Enter Zambalita, a magazine dedicated only to art. Flipping through Zambalita, which is now an online magazine, is like walking through a contemporary art exhibition. We spoke to Hatem Soliman, the founder of Zambalita for more information.
To begin with the name is a bit interesting, since it is Egyptian slang. “We made a huge brainstorming [session] to find a name for the magazine. The phrase Zambalita fe el saloon (Noise in the salon ) is a popular Egyptian phrase that means we need to make noise. So, the magazine was named Zambalita since we needed to make noise about our artwork,” Soliman explained.
“It all happened in 2011 after the 25 January revolution; I was a follower of many online visual art magazines like Revolution Art and Bastard. I thought why don’t we have something like that in Egypt? We have many amazing artists in all art fields. I called two of my friends, Mostafa Abdel Halim and Summer Azmi, and told them about the idea, and they liked it,” Soliman said.
The magazine did not start out as online only. “We decided that the magazine must be printed to be more powerful. However, as we started working we were shocked by the cost of printing a regular 60-page magazine. Since we did not have enough money for all that, we decided to only make it a 16-page magazine, hoping that in time it could develop into a bigger one,” Soliman explained.

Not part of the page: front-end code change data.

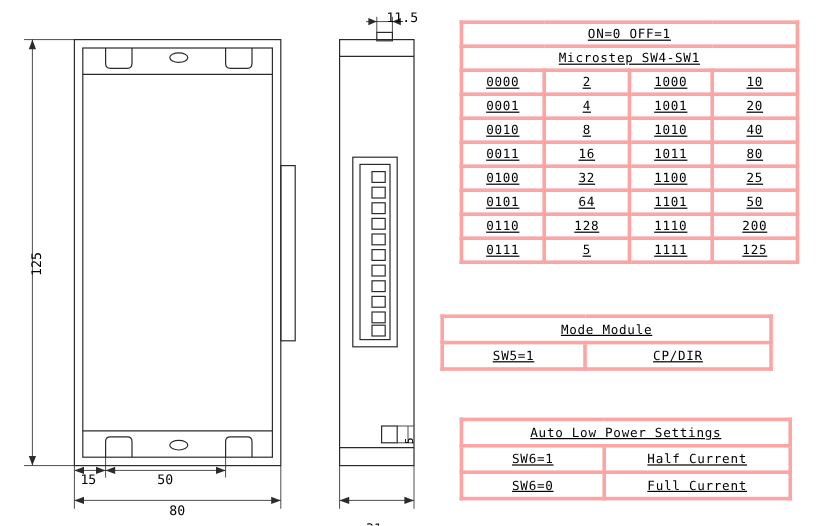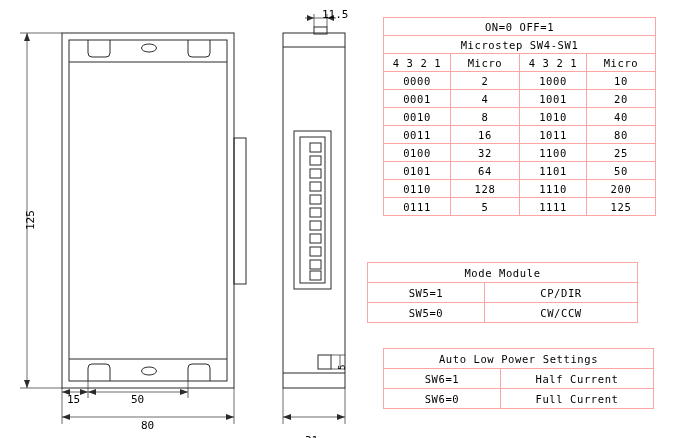"ON=0 OFF=1" .tbl td, .tbl th { border: 1px solid #fca5a5 -> 3px solid #fca5a5; text-decoration: none -> underline }
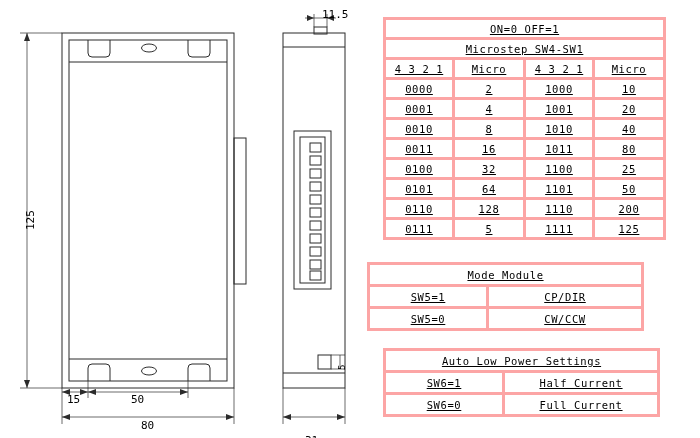"4 3 2 1" tr { html: <tr> <td>4 3 2 1</td> <td>Micro</td> <td>4 3 2 1</td> <td>Micro</td> </tr> -> none }
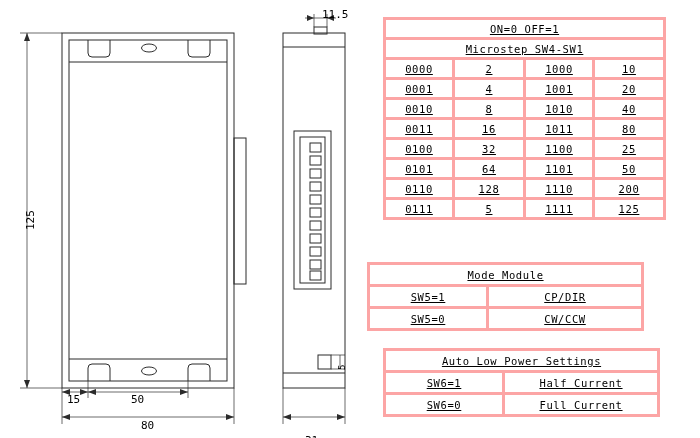"SW5=0" tr { html: <tr> <td>SW5=0</td> <td>CW/CCW</td> </tr> -> none }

Despite the promising nature of the project, Soliman and his partners faced many challenges that threatened the project. “We printed issue 0 with amazing cover art by Mohamed Fathy (SHANK), then issue 1 with cover art by Amro Thabit, and issue 3 with cover art by Kahled Zohny. However, we ran out of money and after many attempts to get funds from a sponsor or from any organisation that cares about art, we came up with nothing,” Soliman said. The problems forced them to halt the project altogether.
“In 2013 I decide to bring Zambalita back by making it online to avoid the cost of printing,” Soliman explained. He teamed up with his old partners. Despite their busy lives and the fact that two years had passed since cessation, they were still able to help. Soliman started working on the new issue with the support of some additional friends: “I got help from many friends; Moustafa, Andrew, Angie, and Saeed”.
So, what does Soliman want to achieve from the project? “We want to get our Egyptian modern art outside to people to show them that we got amazing and talented local artists here,” Soliman explained.
The Zambalita team will continue to publish their magazine online, hoping that one day they will find funding to turn it into a printed publication again. Currently they accept artistic submissions from Egyptian artists and more information about this and the magazine can be found on their Facebook page.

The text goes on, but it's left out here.